Description of the task >>
In your copy of the entries below, keep every word exactly and leave out all images.

Given information >>
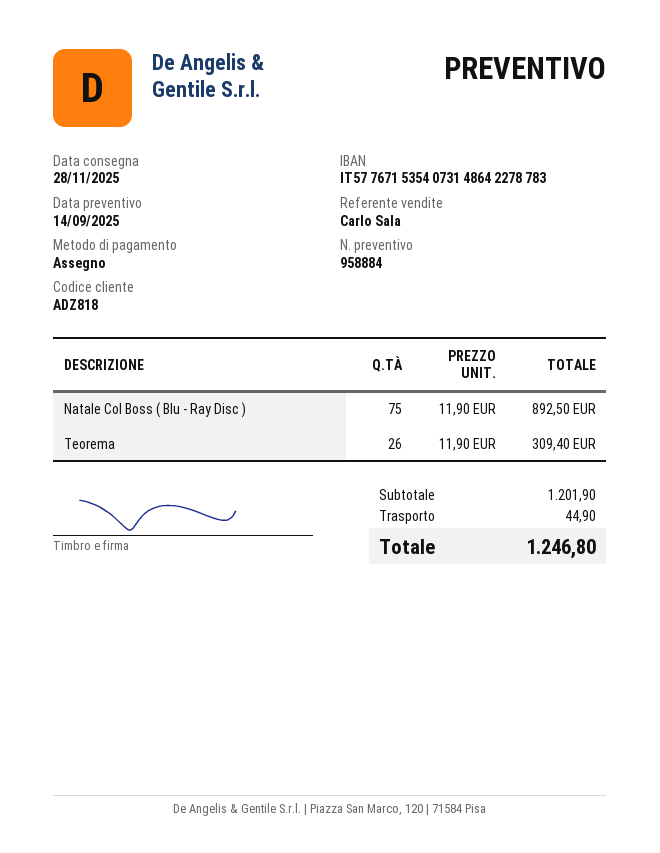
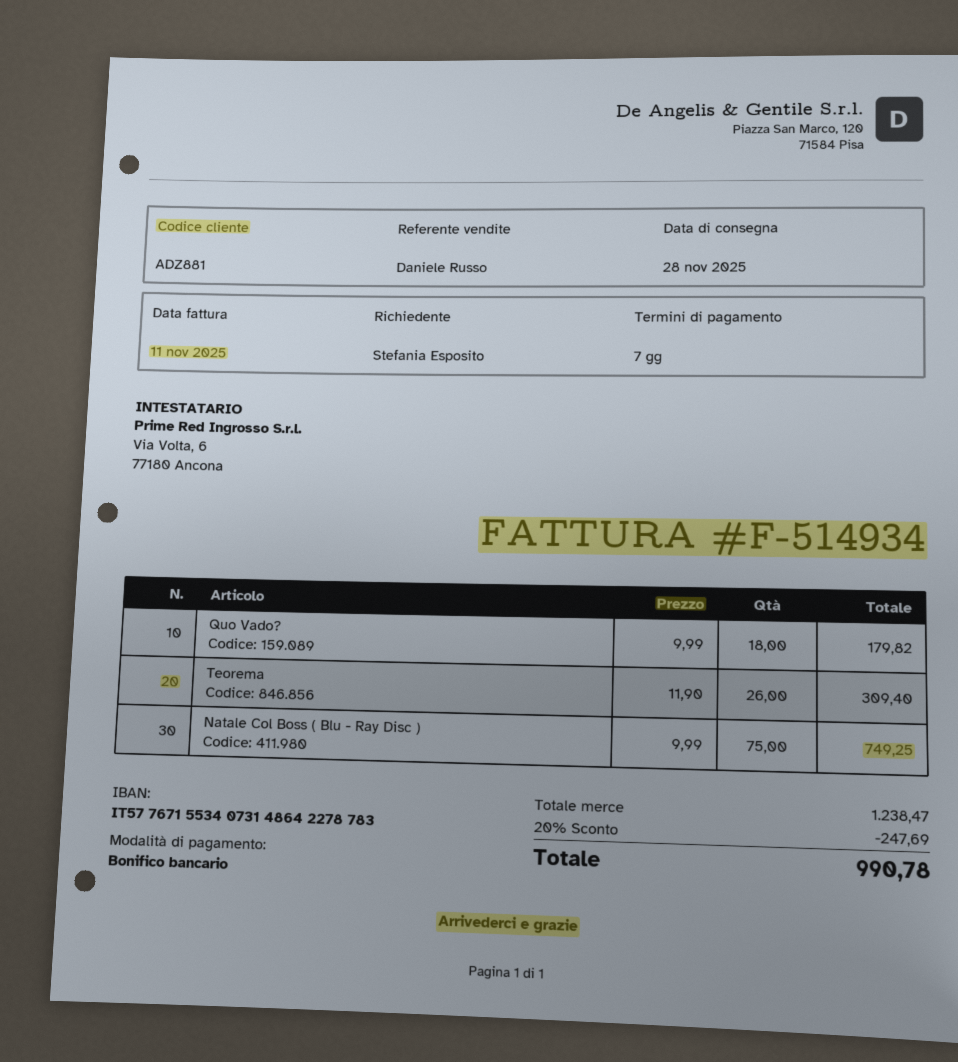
customer number: ADZ818 -> ADZ881
sales rep: Carlo Sala -> Daniele Russo
payment method: cheque -> bank transfer
bank account: IT5776715354073148642278783 -> IT5776715534073148642278783
Natale Col Boss ( Blu - Ray Disc ): 75 x 11.90 = 892.50 -> 75 x 9.99 = 749.25
Quo Vado?: none -> 18 x 9.99 = 179.82
subtotal: 1201.90 -> 1238.47
discount: none -> 20% = 247.69
shipping: 44.90 -> none
total: 1246.80 -> 990.78

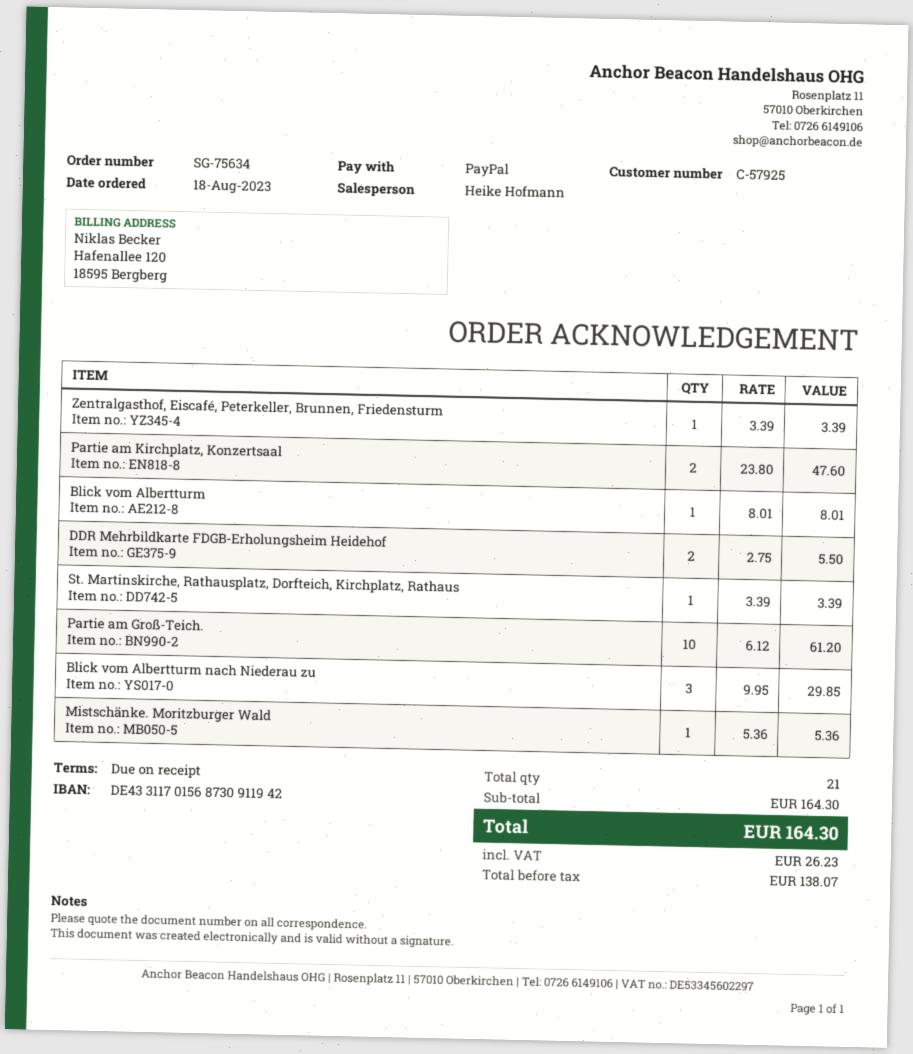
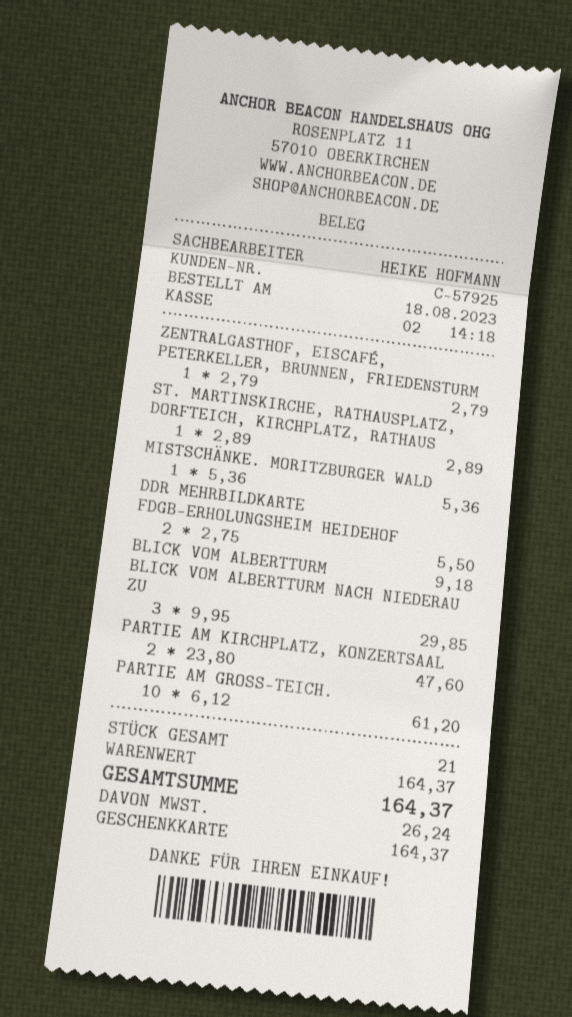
payment method: PayPal -> gift card
Zentralgasthof, Eiscafé, Peterkeller, Brunnen, Friedensturm: 1 x 3.39 = 3.39 -> 1 x 2.79 = 2.79
Blick vom Albertturm: 1 x 8.01 = 8.01 -> 1 x 9.18 = 9.18
St. Martinskirche, Rathausplatz, Dorfteich, Kirchplatz, Rathaus: 1 x 3.39 = 3.39 -> 1 x 2.89 = 2.89
subtotal: 164.30 -> 164.37
tax: 26.23 -> 26.24
total: 164.30 -> 164.37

Worked solution >>
customer number: ADZ818 -> ADZ881
sales rep: Carlo Sala -> Daniele Russo
payment method: cheque -> bank transfer
bank account: IT5776715354073148642278783 -> IT5776715534073148642278783
Natale Col Boss ( Blu - Ray Disc ): 75 x 11.90 = 892.50 -> 75 x 9.99 = 749.25
Quo Vado?: none -> 18 x 9.99 = 179.82
subtotal: 1201.90 -> 1238.47
discount: none -> 20% = 247.69
shipping: 44.90 -> none
total: 1246.80 -> 990.78

payment method: PayPal -> gift card
Zentralgasthof, Eiscafé, Peterkeller, Brunnen, Friedensturm: 1 x 3.39 = 3.39 -> 1 x 2.79 = 2.79
Blick vom Albertturm: 1 x 8.01 = 8.01 -> 1 x 9.18 = 9.18
St. Martinskirche, Rathausplatz, Dorfteich, Kirchplatz, Rathaus: 1 x 3.39 = 3.39 -> 1 x 2.89 = 2.89
subtotal: 164.30 -> 164.37
tax: 26.23 -> 26.24
total: 164.30 -> 164.37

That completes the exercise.